Après Maria Stuarda en avril 2018 puis Anna Bolena en décembre 2021, l’Opernhaus de Zurich achève la « Trilogie Tudor » de Donizetti avec Roberto Devereux. Ce cycle – que le compositeur de Bergame n’a jamais imaginé en tant que tel au demeurant – a été confié au metteur en scène David Alden et au scénographe Gideon Davey. Celui-ci a situé l’intrigue des trois opéras dans un espace délimité par une froide et haute paroi de marbre en demi‑cercle. A l’intérieur de ce dispositif, un autre mur circulaire est tapissé de portraits de la reine Elizabeth Ire à différentes époques de sa vie. Les chanteurs et les choristes sont vêtus de costumes d’époque, alors que quelques figurants portent des vêtements gris beaucoup plus modernes. L’Ouverture donne le ton du spectacle : au pied d’un bourreau en noir tenant une immense hache gît le corps décapité d’une femme baignant dans une mare de sang, la tête posée un peu plus loin. Pendant que le bourreau s’éloigne lentement, des serviteurs recouvrent le cadavre d’un linge blanc. Il s’agit de l’exécution d’Ann Boleyn, à laquelle a assisté sa fille, la future Elizabeth Ire. Pour David Alden, le caractère lunatique et ombrageux de la souveraine s’explique par le traumatisme qu’elle a subi durant son enfance. A la fin de son règne, une Elizabeth Ire d’âge mûr, acariâtre et assoiffée de vengeance, est amoureuse de Roberto Devereux, comte d’Essex, mais celui‑ci a été accusé de trahison. La reine pourrait révoquer la condamnation à mort qu’a décrétée son conseil, mais elle ne fera rien car elle soupçonne – à juste titre d’ailleurs – le comte d’en aimer une autre, en l’occurrence Sara, sa plus proche confidente.

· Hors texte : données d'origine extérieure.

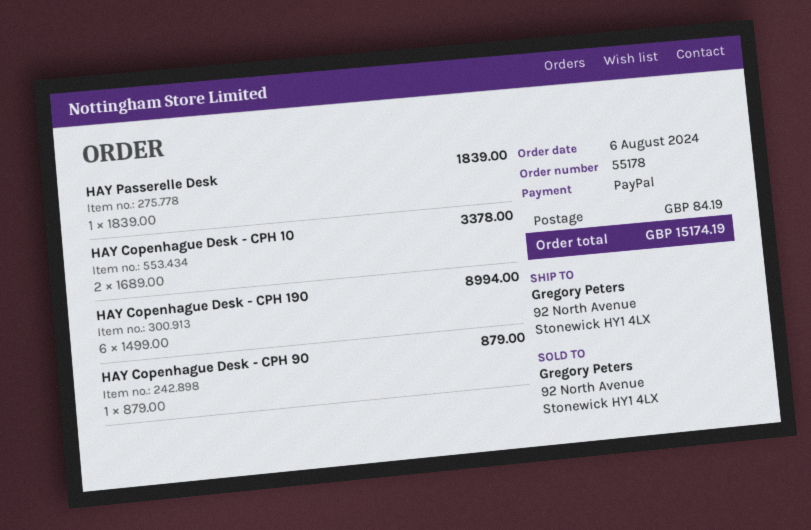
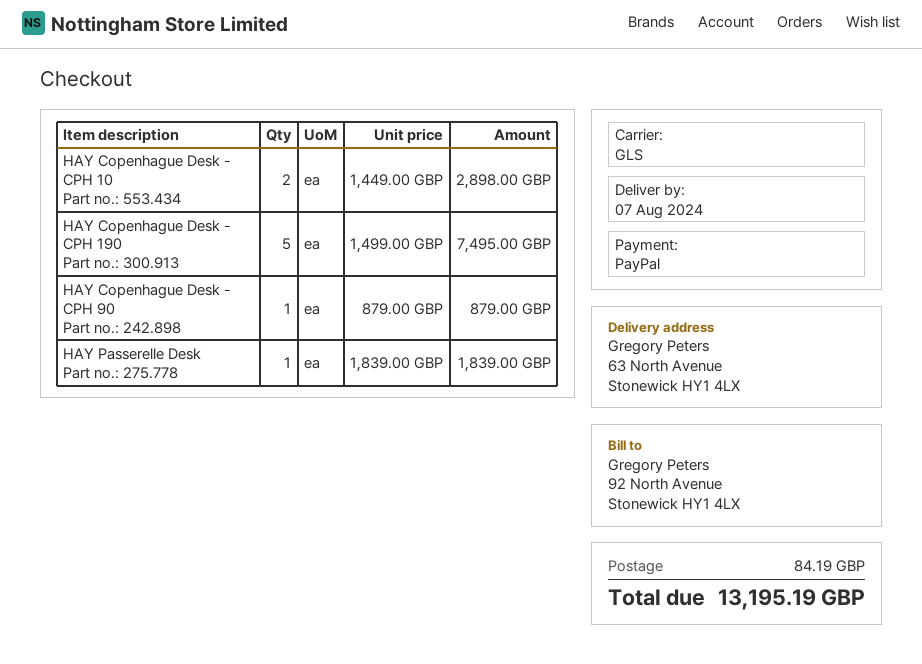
ship to: 92 North Avenue, Stonewick HY1 4LX -> 63 North Avenue, Stonewick HY1 4LX
HAY Copenhague Desk - CPH 10: 2 x 1689.00 = 3378.00 -> 2 x 1449.00 = 2898.00
HAY Copenhague Desk - CPH 190: 6 x 1499.00 = 8994.00 -> 5 x 1499.00 = 7495.00
total: 15174.19 -> 13195.19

Devereux sera finalement exécuté et la reine abdiquera. Donizetti a mis en musique une histoire violente de passions et de sentiments exacerbés, bien rendue dans la mise en scène de David Alden, avec ses décapitations, ses séances de torture et même une pendaison.


Le rôle d’Elizabeth est particulièrement périlleux, avec nombre d’écueils redoutables dans la ligne vocale. Présente dans les deux premiers ouvrages de la trilogie, Diana Damrau a préféré reculer devant l’obstacle, laissant la place à Inga Kalna. Souffrante, celle‑ci est remplacée par Elena Mosuc pour la quatrième représentation de la série. La chanteuse roumaine a commencé sa carrière à l’Opernhaus, dont elle a fait partie de la troupe de 1991 à 2012. Pendant plus de vingt ans, elle a pu y bâtir son répertoire, essentiellement celui de soprano colorature, certes un peu éclipsée par Edita Gruberova, qui était, à la même période, la reine incontestée des vocalises à Zurich. Malgré quelques stridences et des graves parfois blafards, la voix d’Elena Mosuc est parfaitement conduite. Sa musicalité et sa technique font le reste, avec des vocalises parfaitement maîtrisées, un phrasé impeccable et des nuances infinies. Tout au plus pourrait‑on arguer que la chanteuse veut trop contrôler son chant, au détriment des émotions. Mais, on l’a dit, le rôle est un des plus meurtriers du répertoire. Anna Goryachova est une Sara au timbre chaud et corsé, l’exact opposé de celui de la reine, sa rivale. En Roberto Devereux ardent, partagé entre l’amour de deux femmes, le ténor Stephen Costello séduit par son émission claire et veloutée, au superbe legato. On mentionnera également le duc de Nottingham fier et sonore de Konstantin Shushakov. Un seul regret : la direction vigoureuse et peu inspirée d’Enrique Mazzola, qui couvre souvent les chanteurs.